Beginning in the 1930s, both civilian and military pilots were required to be able to use Morse code, both for use with early communications systems and for identification of navigational beacons which transmitted continuous two- or three-letter identifiers in Morse code. Aeronautical charts show the identifier of each navigational aid next to its location on the map.
Radiotelegraphy using Morse code was vital during World War II, especially in carrying messages between the warships and the naval bases of the belligerents. Long-range ship-to-ship communication was by radio telegraphy, using encrypted messages because the voice radio systems on ships then were quite limited in both their range and their security. Radiotelegraphy was also extensively used by warplanes, especially by long-range patrol planes that were sent out by those navies to scout for enemy warships, cargo ships, and troop ships.
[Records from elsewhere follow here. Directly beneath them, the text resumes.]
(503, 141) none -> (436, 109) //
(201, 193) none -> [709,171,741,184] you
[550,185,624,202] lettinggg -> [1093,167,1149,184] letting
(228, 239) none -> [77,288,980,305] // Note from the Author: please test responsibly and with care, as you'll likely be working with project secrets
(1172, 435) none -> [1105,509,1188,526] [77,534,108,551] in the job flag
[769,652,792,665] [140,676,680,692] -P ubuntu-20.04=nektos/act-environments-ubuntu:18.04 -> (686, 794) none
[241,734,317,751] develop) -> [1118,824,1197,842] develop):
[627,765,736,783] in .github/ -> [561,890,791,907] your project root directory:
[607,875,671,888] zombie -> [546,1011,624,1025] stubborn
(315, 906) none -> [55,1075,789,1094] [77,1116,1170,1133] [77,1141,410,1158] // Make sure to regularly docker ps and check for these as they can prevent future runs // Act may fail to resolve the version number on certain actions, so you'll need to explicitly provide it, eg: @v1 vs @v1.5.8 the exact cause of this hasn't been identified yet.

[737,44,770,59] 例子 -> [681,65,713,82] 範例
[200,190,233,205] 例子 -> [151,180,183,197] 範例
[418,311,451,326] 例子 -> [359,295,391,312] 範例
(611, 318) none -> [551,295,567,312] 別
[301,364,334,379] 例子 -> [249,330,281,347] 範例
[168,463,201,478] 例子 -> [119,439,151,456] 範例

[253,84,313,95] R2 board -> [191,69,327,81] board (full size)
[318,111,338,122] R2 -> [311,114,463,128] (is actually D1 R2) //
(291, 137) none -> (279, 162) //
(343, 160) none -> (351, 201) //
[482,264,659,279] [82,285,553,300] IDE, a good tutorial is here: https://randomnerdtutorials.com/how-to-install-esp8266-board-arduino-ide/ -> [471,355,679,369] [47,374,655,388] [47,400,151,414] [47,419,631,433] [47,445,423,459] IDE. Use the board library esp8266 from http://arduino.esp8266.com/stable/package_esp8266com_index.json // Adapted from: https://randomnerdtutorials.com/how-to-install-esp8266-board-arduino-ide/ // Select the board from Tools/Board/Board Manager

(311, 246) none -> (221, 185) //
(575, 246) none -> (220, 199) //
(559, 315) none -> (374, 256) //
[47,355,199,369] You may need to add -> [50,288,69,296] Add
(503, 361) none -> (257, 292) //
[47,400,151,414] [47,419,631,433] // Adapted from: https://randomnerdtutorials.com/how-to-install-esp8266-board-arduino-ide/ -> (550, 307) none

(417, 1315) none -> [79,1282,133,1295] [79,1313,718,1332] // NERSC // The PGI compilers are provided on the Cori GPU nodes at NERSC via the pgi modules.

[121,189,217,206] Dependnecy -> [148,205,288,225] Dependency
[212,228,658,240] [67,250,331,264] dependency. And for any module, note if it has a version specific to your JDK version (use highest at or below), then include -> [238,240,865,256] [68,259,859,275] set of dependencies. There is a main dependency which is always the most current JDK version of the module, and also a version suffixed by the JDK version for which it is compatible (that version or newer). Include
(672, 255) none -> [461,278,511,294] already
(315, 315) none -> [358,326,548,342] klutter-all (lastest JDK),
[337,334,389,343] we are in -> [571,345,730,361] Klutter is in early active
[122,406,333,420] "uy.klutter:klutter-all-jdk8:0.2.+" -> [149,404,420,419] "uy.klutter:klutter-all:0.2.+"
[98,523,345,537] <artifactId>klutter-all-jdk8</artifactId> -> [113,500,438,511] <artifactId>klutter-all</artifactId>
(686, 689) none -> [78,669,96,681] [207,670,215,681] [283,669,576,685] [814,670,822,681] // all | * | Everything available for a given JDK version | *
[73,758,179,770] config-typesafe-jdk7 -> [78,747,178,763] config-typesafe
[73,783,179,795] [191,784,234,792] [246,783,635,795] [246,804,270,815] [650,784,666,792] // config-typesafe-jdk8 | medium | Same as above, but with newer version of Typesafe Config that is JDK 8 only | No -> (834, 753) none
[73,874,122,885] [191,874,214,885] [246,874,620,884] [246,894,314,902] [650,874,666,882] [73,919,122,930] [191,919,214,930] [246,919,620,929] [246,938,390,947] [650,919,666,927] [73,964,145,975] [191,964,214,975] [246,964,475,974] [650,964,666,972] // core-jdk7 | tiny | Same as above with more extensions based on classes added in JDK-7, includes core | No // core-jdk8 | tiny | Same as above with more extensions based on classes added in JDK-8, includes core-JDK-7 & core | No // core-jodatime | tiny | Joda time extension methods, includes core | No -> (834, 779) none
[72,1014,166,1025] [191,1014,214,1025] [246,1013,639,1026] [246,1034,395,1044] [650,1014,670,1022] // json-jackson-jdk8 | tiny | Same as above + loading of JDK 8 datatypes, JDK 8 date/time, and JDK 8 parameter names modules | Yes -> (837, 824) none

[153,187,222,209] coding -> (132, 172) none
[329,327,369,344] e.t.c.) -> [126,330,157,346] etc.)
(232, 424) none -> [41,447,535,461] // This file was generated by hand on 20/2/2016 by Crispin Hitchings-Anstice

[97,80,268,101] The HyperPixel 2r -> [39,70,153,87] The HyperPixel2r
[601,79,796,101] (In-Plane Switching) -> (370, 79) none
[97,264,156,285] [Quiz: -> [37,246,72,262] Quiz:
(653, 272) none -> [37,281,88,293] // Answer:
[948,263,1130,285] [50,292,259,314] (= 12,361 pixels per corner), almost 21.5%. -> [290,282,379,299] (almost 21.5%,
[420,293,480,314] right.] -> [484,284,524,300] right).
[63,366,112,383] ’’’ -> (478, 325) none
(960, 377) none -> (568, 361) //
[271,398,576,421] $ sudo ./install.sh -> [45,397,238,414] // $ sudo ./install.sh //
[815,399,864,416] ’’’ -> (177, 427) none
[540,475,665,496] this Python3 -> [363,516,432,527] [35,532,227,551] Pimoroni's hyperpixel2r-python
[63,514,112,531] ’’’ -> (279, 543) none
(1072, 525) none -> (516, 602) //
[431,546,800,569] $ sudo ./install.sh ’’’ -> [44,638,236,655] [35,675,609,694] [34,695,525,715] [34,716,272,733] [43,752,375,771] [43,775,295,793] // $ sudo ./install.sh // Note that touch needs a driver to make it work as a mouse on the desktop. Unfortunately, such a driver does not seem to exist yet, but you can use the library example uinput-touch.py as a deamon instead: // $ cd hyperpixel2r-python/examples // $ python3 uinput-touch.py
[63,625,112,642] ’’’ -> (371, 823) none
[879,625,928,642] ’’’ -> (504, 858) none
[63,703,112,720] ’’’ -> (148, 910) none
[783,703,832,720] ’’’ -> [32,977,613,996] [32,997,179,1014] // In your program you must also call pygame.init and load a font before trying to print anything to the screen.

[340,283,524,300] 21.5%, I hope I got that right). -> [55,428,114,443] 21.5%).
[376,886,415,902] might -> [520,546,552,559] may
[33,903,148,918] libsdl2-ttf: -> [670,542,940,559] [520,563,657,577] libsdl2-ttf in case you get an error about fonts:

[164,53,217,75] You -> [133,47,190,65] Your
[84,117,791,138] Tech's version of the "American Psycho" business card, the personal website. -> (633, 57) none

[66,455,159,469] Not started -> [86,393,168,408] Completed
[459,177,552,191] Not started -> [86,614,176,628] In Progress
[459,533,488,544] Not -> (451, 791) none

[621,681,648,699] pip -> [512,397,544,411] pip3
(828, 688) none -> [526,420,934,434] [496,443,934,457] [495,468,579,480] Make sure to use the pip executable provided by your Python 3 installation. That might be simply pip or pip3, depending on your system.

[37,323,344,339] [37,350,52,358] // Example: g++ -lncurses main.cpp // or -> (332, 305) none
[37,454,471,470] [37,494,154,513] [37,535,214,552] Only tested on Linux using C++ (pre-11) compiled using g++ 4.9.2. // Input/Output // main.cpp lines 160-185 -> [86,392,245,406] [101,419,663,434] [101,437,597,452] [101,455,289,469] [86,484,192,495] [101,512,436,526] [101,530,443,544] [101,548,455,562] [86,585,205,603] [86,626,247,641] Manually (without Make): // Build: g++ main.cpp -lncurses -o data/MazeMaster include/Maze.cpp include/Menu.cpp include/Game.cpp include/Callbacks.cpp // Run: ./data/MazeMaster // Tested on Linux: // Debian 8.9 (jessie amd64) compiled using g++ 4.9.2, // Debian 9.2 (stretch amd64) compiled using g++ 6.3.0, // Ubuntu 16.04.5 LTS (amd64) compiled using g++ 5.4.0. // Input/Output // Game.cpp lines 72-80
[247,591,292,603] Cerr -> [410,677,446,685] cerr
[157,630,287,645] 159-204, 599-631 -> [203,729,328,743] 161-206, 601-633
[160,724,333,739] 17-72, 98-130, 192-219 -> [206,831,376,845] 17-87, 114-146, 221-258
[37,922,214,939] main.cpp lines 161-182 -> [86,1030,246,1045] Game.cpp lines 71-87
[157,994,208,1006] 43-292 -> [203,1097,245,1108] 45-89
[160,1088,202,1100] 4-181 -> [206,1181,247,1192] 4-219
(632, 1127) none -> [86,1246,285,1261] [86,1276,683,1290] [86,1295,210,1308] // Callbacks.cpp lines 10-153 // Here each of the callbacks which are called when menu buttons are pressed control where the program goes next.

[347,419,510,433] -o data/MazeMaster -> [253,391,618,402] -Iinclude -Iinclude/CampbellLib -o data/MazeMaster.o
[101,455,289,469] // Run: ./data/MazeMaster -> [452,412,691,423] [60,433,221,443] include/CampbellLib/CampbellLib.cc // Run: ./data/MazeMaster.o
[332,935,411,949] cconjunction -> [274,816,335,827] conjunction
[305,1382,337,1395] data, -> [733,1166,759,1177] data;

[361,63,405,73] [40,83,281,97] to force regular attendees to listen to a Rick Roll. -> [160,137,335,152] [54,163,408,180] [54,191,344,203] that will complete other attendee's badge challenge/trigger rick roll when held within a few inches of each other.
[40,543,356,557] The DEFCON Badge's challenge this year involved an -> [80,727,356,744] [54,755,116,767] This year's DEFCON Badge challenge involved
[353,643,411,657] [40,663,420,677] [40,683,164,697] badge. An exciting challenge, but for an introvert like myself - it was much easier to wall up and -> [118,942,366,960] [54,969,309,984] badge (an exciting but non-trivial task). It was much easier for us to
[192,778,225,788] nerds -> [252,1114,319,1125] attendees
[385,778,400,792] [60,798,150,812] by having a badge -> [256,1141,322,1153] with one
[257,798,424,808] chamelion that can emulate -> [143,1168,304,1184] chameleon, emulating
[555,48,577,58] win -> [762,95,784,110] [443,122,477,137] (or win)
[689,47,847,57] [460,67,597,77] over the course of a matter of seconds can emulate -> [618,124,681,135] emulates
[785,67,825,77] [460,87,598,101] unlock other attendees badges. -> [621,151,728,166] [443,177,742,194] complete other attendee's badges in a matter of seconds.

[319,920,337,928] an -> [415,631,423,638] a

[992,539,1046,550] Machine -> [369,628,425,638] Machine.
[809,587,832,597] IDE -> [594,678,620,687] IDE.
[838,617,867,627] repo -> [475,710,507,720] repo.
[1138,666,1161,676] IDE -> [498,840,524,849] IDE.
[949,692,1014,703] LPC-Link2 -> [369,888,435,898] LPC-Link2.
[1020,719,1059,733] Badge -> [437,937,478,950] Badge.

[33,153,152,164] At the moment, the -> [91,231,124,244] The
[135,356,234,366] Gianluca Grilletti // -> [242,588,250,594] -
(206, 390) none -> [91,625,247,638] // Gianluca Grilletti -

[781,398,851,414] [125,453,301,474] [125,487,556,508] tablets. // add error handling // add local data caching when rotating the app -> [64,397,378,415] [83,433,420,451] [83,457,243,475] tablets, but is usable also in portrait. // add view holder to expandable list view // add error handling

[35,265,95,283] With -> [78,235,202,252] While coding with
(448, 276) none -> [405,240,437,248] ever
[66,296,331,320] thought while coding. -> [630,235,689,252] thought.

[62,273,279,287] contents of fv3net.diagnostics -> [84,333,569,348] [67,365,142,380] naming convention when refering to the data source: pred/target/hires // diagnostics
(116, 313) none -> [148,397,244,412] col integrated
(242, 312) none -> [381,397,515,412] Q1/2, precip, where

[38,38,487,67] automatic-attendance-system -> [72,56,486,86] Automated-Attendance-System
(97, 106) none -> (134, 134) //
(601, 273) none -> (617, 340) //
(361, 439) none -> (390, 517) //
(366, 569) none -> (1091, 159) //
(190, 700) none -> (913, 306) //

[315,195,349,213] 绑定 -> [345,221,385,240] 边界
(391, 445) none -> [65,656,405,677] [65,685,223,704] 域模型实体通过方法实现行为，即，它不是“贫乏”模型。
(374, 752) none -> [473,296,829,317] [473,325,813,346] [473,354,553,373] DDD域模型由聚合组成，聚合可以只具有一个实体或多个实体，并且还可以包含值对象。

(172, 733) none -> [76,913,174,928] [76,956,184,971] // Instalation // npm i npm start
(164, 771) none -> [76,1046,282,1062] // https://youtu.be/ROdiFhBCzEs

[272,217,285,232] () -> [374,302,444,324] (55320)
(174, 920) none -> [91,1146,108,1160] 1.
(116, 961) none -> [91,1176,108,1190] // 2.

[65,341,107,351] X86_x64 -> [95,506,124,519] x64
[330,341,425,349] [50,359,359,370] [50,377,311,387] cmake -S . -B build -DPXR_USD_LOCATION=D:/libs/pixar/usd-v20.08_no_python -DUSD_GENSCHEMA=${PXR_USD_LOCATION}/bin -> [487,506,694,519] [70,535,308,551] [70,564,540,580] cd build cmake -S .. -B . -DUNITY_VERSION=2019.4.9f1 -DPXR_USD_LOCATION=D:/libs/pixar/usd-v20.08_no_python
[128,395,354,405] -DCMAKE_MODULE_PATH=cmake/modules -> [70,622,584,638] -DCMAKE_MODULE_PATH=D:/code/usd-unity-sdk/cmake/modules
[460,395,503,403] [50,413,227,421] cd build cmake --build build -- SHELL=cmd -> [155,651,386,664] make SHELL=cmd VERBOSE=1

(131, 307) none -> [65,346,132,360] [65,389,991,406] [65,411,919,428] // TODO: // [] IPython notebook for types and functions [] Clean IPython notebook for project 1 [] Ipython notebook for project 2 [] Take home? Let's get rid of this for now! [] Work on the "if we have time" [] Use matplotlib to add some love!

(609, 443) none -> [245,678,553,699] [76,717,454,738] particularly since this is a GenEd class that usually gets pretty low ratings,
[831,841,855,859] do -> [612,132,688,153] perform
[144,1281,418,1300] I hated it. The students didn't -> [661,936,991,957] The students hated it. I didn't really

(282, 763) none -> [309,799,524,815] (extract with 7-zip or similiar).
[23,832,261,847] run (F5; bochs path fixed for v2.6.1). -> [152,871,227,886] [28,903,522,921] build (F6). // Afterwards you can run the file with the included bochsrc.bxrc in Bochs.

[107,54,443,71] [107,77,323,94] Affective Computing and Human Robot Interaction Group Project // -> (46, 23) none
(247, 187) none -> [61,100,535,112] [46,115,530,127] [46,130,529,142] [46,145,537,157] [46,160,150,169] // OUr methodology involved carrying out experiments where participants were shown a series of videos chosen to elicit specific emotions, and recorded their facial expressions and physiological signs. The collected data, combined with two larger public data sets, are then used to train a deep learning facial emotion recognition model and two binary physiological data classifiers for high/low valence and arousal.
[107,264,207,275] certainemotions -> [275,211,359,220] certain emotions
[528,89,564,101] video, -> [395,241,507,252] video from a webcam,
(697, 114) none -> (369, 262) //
In addition, rapidly moving armies in the field could not have fought effectively without radiotelegraphy because they moved more rapidly than telegraph and telephone lines could be erected. This was seen especially in the blitzkrieg offensives of the Nazi German Wehrmacht in Poland, Belgium, France (in 1940), the Soviet Union, and in North Africa; by the British Army in North Africa, Italy, and the Netherlands; and by the U.S. Army in France and Belgium (in 1944), and in southern Germany in 1945.
Morse code was used as an international standard for maritime distress until 1999 when it was replaced by the Global Maritime Distress Safety System. When the French Navy ceased using Morse code on January 31, 1997, the final message transmitted was "Calling all. This is our last cry before our eternal silence." In the United States the final commercial Morse code transmission was on July 12, 1999, signing off with Samuel Morse's original 1844 message, "What hath God wrought", and the prosign "SK".
As of 2015, the United States Air Force still trains ten people a year in Morse.[14] The United States Coast Guard has ceased all use of Morse code on the radio, and no longer monitors any radio frequencies for Morse code transmissions, including the international medium frequency (MF) distress frequency of 500 kHz.[15] However, the Federal Communications Commission still grants commercial radiotelegraph operator licenses to applicants who pass its code and written tests.[16] Licensees have reactivated the old California coastal Morse station KPH and regularly transmit from the site under either this Call sign or as KSM. Similarly, a few US Museum ship stations are operated by Morse enthusiasts.